The FCA review found that, while some firms had been conducting AoV assessments well, many AFMs often made assumptions that they could not justify, undermining the credibility of their assessments.
When considering a fund’s performance, many firms did not consider what the fund should deliver given its investment policy, investment strategy and fees. Firms spent a disproportionate amount of time looking for savings in administration service charges that cost investors relatively little compared with the time spent reviewing the costs of asset management and distribution that typically cost investors much more.
Other firms did not meet the standards expected by using poorly designed processes that led to incomplete value assessments, for example, by failing to assess elements such as fund performance, AFM costs and classes of units, or by failing to perform assessments at share class level.

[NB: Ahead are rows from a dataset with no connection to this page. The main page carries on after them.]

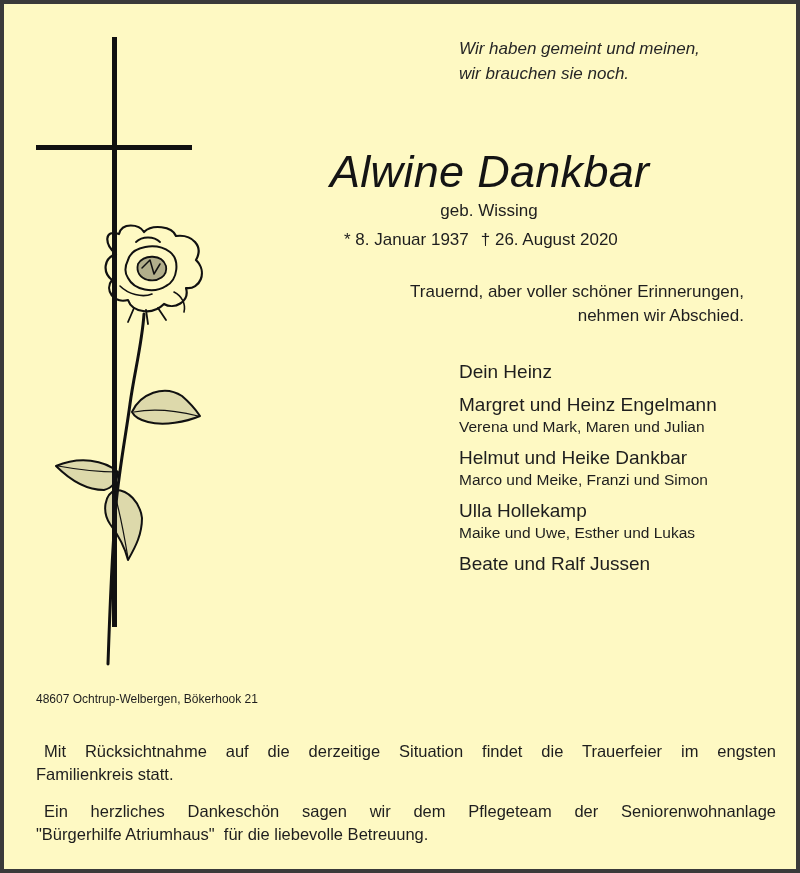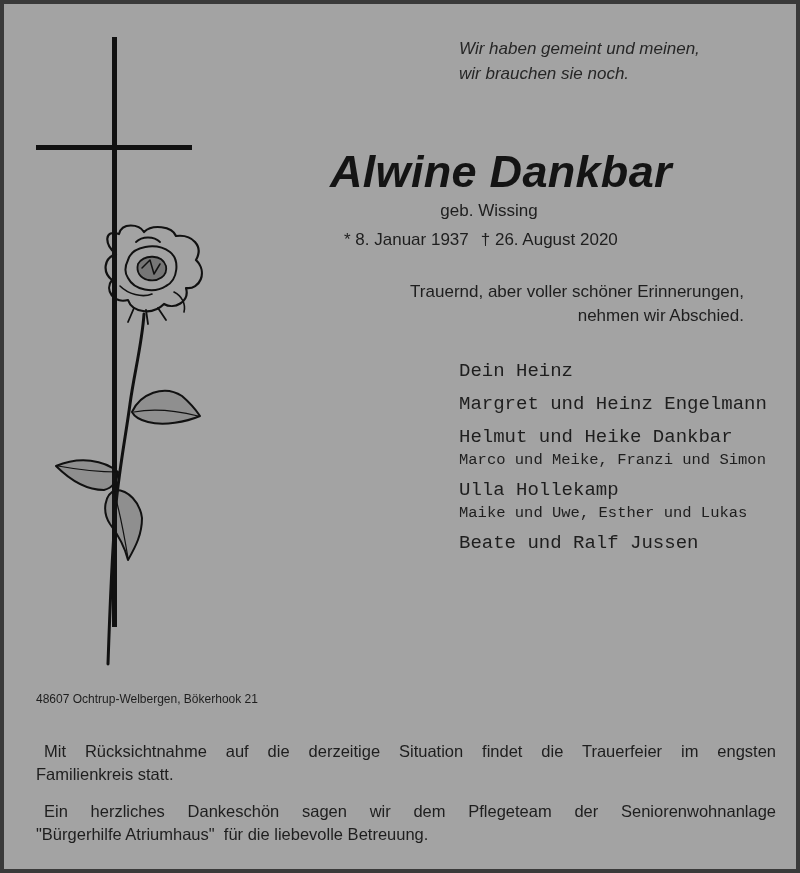"Wir haben gemeint und meinen," .frame { background: #a3a3a3 -> #fef9c3 }
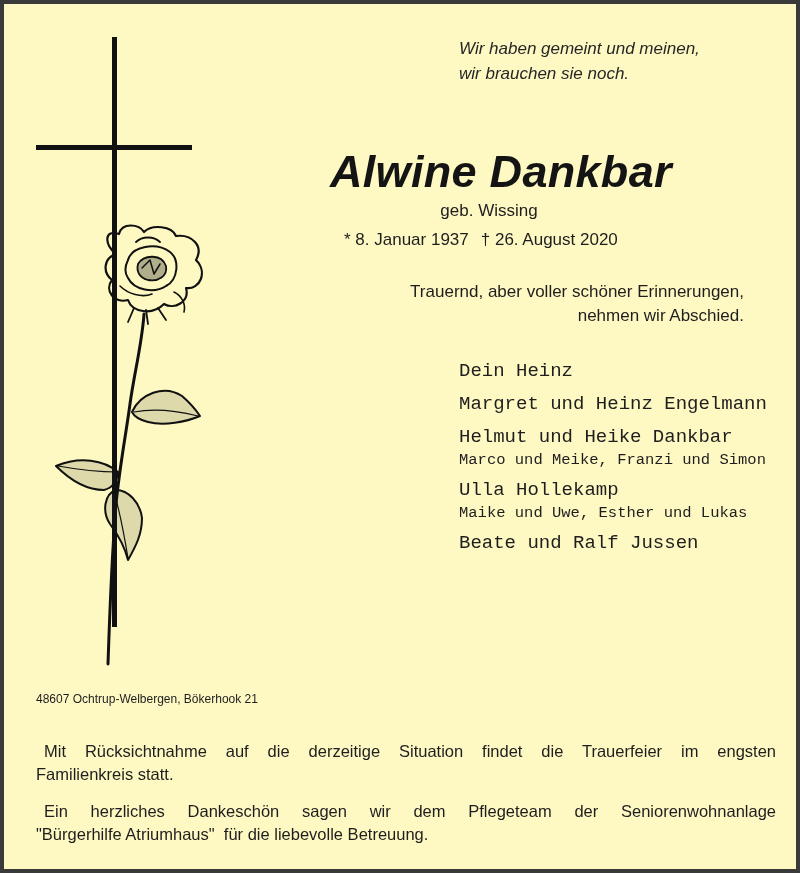"Alwine Dankbar" .name { font-weight: bold -> none }
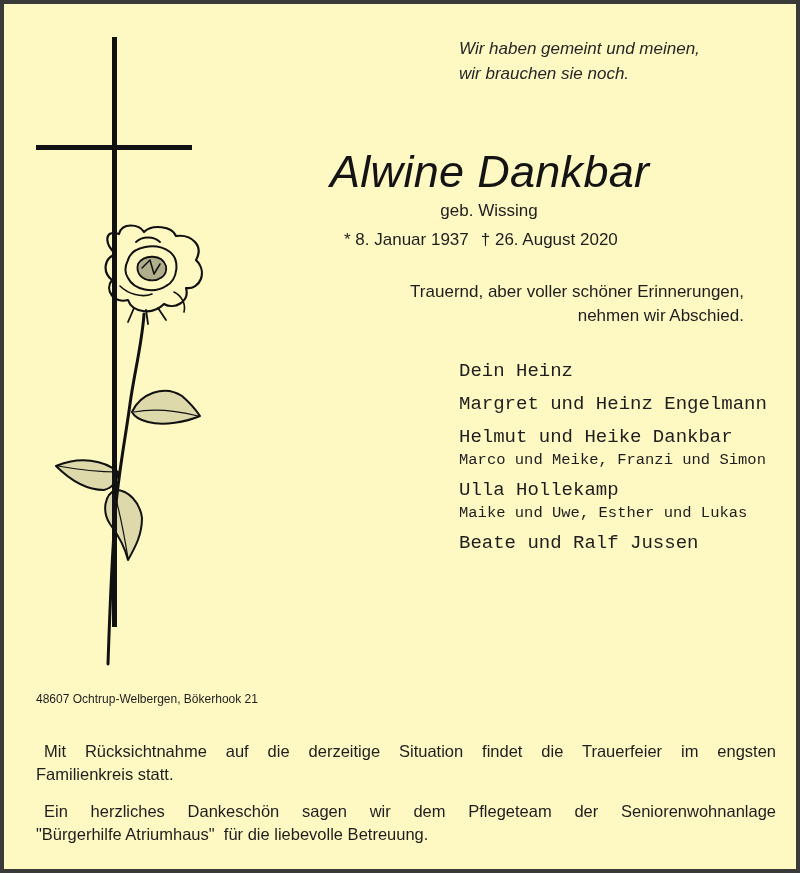"Dein Heinz" .mourners { font-family: Liberation Mono, monospace -> Liberation Sans, sans-serif }
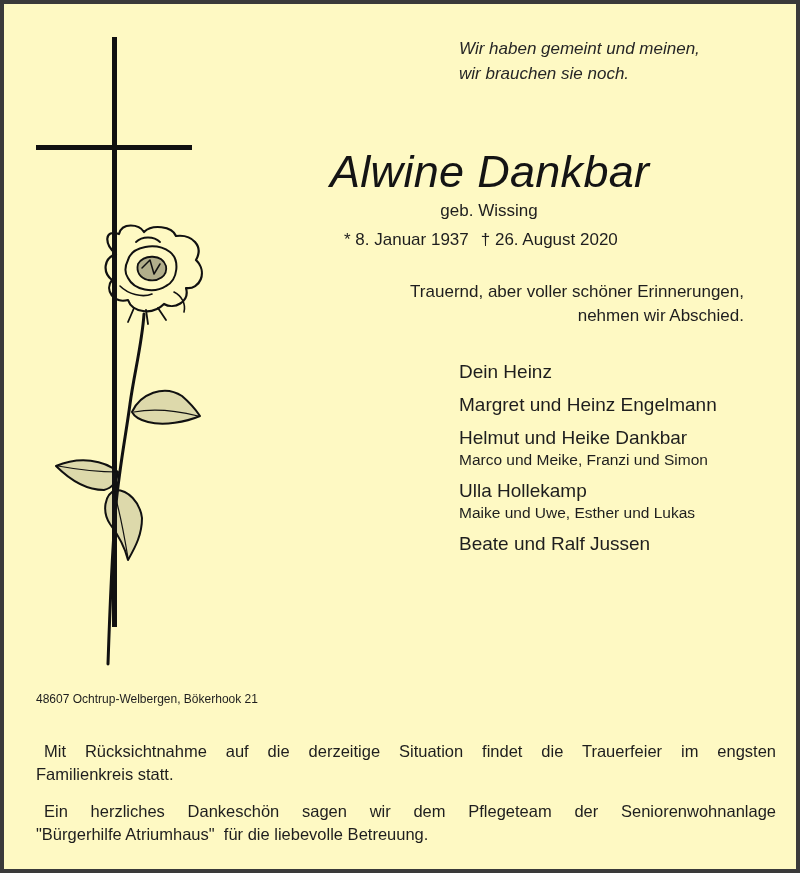"Verena und Mark, Maren und" div.m-sub { html: none -> <div>Verena und Mark, Maren und Julian</div> }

Some of the independent directors on the governing bodies or boards of AFMs did not provide the robust challenge expected and appeared to lack sufficient understanding of relevant fund rules.
Overall, the FCA expects more rigour from AFMs when assessing value in funds. It expects all AFMs to consider these findings and use them to assess their AoV processes. Where necessary, they will be expected to make changes to address shortcomings. The FCA intends to review firms again within the next 12 to 18 months and it will assess how well firms have reacted to this feedback. It will consider other regulatory tools should it find firms are not meeting the standards expected.
If you’d like to know more about how we can help you with your fund manager assessments of value, independent director training or any other regulatory compliance issues, our expert team is here to help
Contact us today on 0207 436 0630 – or email info@thistleinitiatives.co.uk.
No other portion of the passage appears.